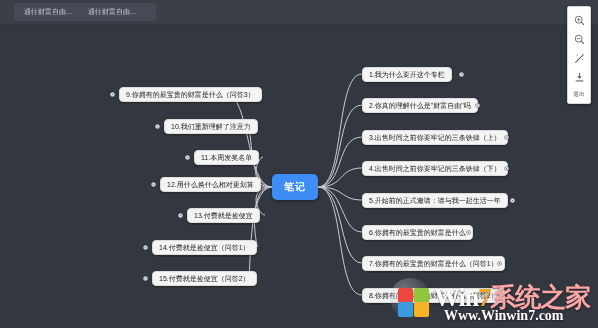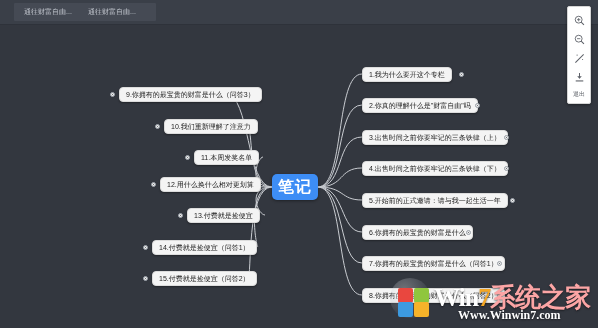--- a/index.html
+++ b/index.html
@@ -69,21 +69,21 @@
   .dot:after{
     content:"";position:absolute;left:1px;top:1px;
     width:1px;height:1px;background:#4a4f57;border-radius:50%;
   }
 
   .root{
     position:absolute;
     background:#3d8df5;
     color:#ffffff;
     border-radius:5px;
-    font-size:16px;
+    font-size:10px;
     font-weight:bold;
     letter-spacing:1px;
     display:flex;align-items:center;justify-content:center;
     box-shadow:0 1px 3px rgba(0,0,0,.4);
     cursor:pointer;
   }
 
   
   .toolbar{
     position:absolute;right:7px;top:6px;
@@ -120,22 +120,22 @@
   .wm-q.d{left:24px;top:24px;background:#f6b32a;}
   .wm-win{
     position:absolute;left:44px;top:4px;
     font-size:26px;font-weight:bold;color:#ffffff;
     font-family:"Liberation Serif","DejaVu Serif",serif;
     letter-spacing:-1px;text-shadow:0 1px 2px rgba(0,0,0,.5);
   }
   .wm-7{color:#f5a623;}
   .wm-cn{color:#fca5a5;}
   .wm-url{
-    position:absolute;left:68px;top:32px;
-    font-size:12px;color:#ffffff;font-weight:bold;
+    position:absolute;left:54px;top:32px;
+    font-size:14px;color:#ffffff;font-weight:bold;
     font-family:"Liberation Serif","DejaVu Serif",serif;
     text-shadow:0 1px 2px rgba(0,0,0,.5);
   }
 </style>
 </head>
 <body>
 
 <div id="app">
 
   <div class="tabbar">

WORK TO COMPLETE
Without copying any picture, repeat all of the entries exactly.

EXERCISE OUTPUT
--- a/index.html
+++ b/index.html
@@ -69,21 +69,21 @@
   .dot:after{
     content:"";position:absolute;left:1px;top:1px;
     width:1px;height:1px;background:#4a4f57;border-radius:50%;
   }
 
   .root{
     position:absolute;
     background:#3d8df5;
     color:#ffffff;
     border-radius:5px;
-    font-size:16px;
+    font-size:10px;
     font-weight:bold;
     letter-spacing:1px;
     display:flex;align-items:center;justify-content:center;
     box-shadow:0 1px 3px rgba(0,0,0,.4);
     cursor:pointer;
   }
 
   
   .toolbar{
     position:absolute;right:7px;top:6px;
@@ -120,22 +120,22 @@
   .wm-q.d{left:24px;top:24px;background:#f6b32a;}
   .wm-win{
     position:absolute;left:44px;top:4px;
     font-size:26px;font-weight:bold;color:#ffffff;
     font-family:"Liberation Serif","DejaVu Serif",serif;
     letter-spacing:-1px;text-shadow:0 1px 2px rgba(0,0,0,.5);
   }
   .wm-7{color:#f5a623;}
   .wm-cn{color:#fca5a5;}
   .wm-url{
-    position:absolute;left:68px;top:32px;
-    font-size:12px;color:#ffffff;font-weight:bold;
+    position:absolute;left:54px;top:32px;
+    font-size:14px;color:#ffffff;font-weight:bold;
     font-family:"Liberation Serif","DejaVu Serif",serif;
     text-shadow:0 1px 2px rgba(0,0,0,.5);
   }
 </style>
 </head>
 <body>
 
 <div id="app">
 
   <div class="tabbar">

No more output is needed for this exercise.